● The task
Only lines that contain the word "GitHub" are to be returned from the data below.

──────────────────────────────

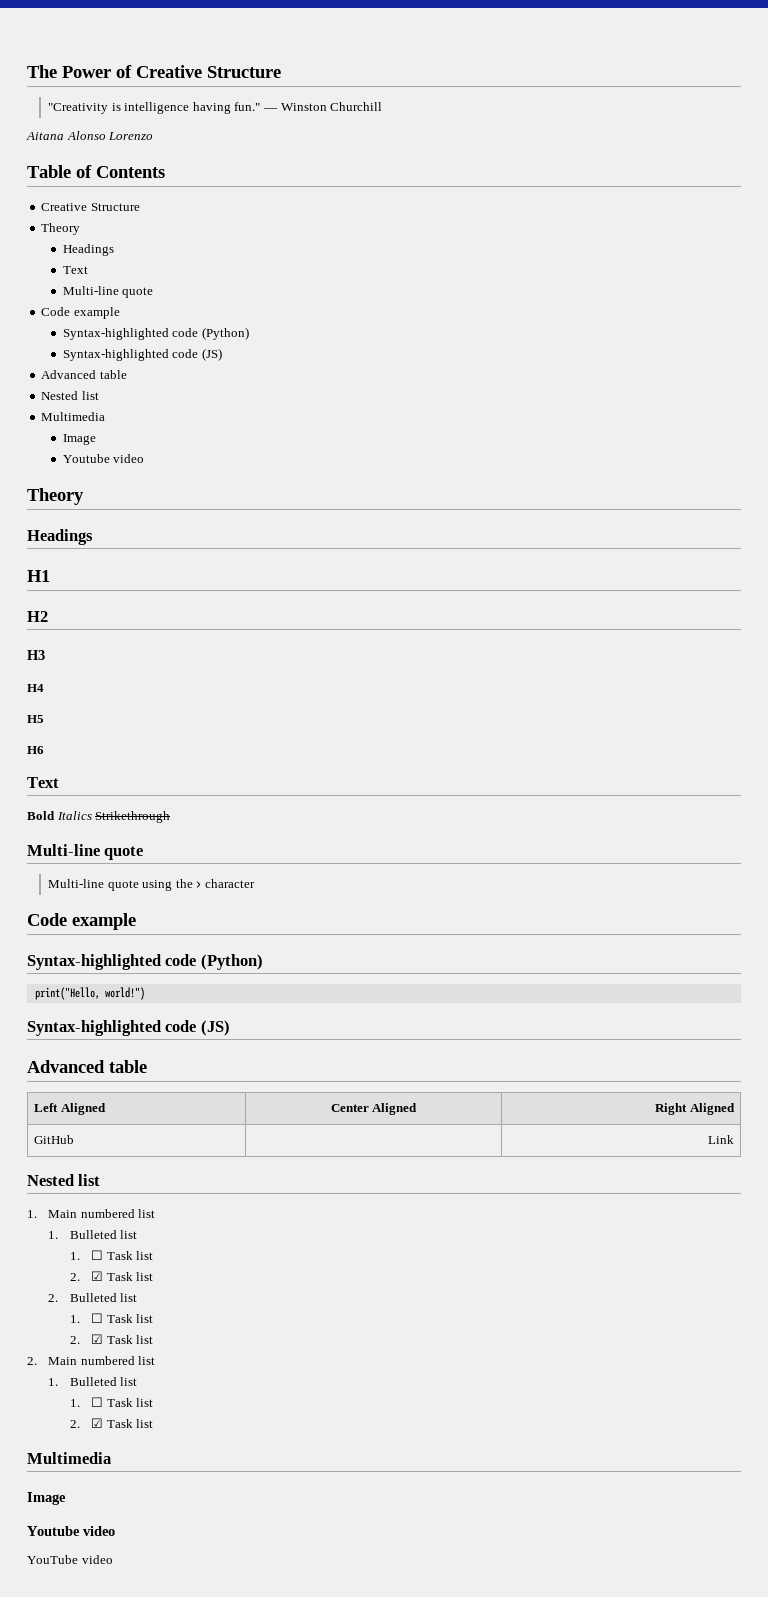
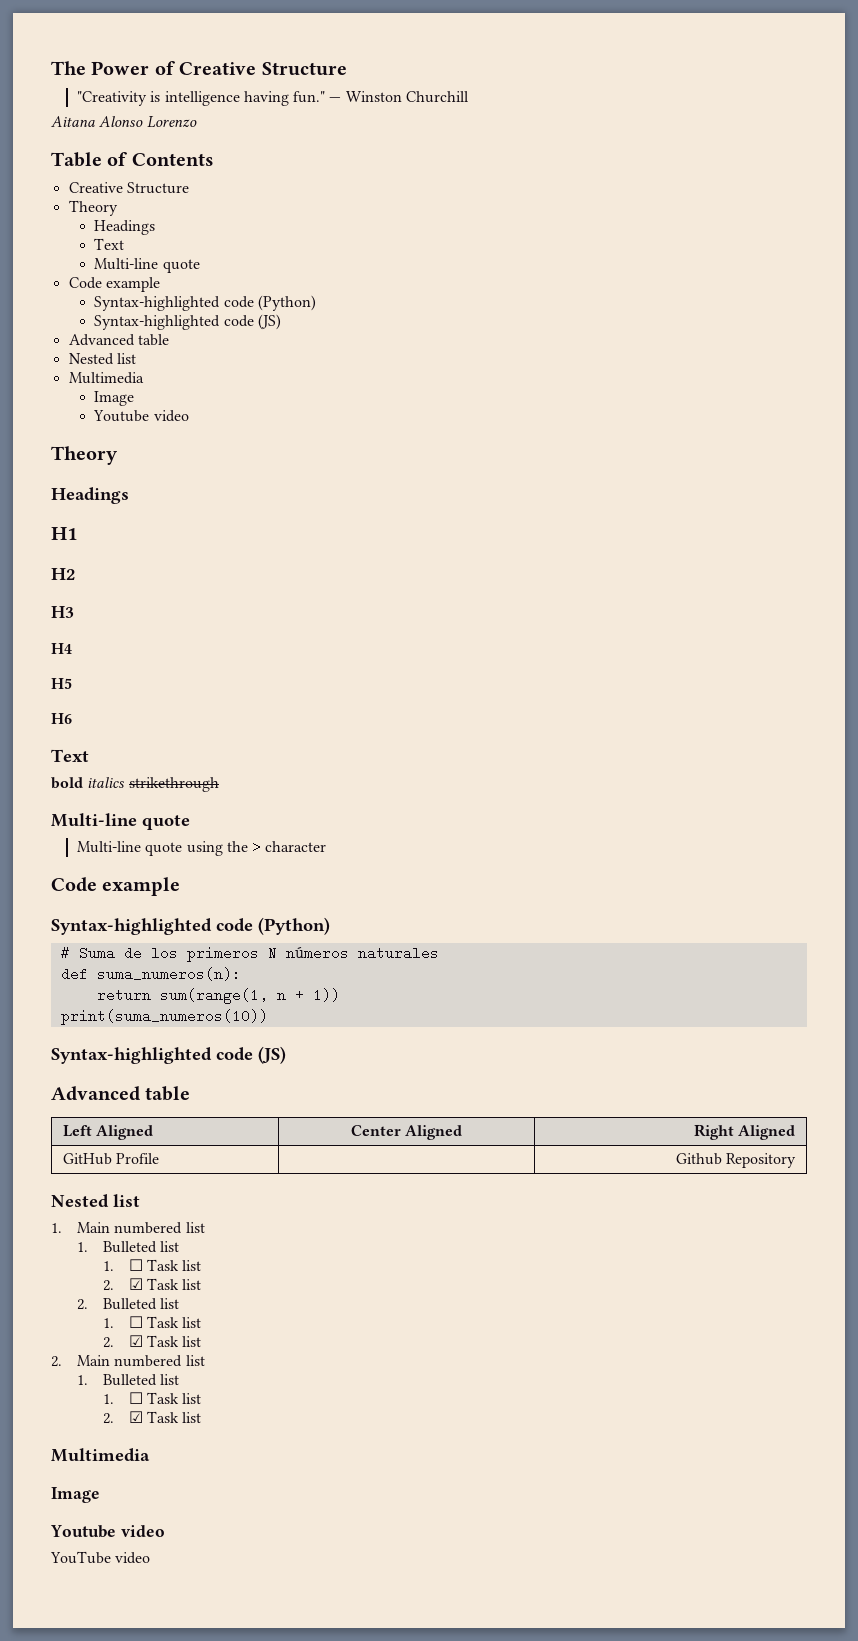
- Bold Italics Strikethrough
+ bold italics strikethrough
- print("Hello, world!")
+ # Suma de los primeros N números naturales
+ def suma_numeros(n):
+ return sum(range(1, n + 1))
+ print(suma_numeros(10))
- GitHub | | Link
+ GitHub Profile | | Github Repository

──────────────────────────────

● Exercise response
- GitHub | | Link
+ GitHub Profile | | Github Repository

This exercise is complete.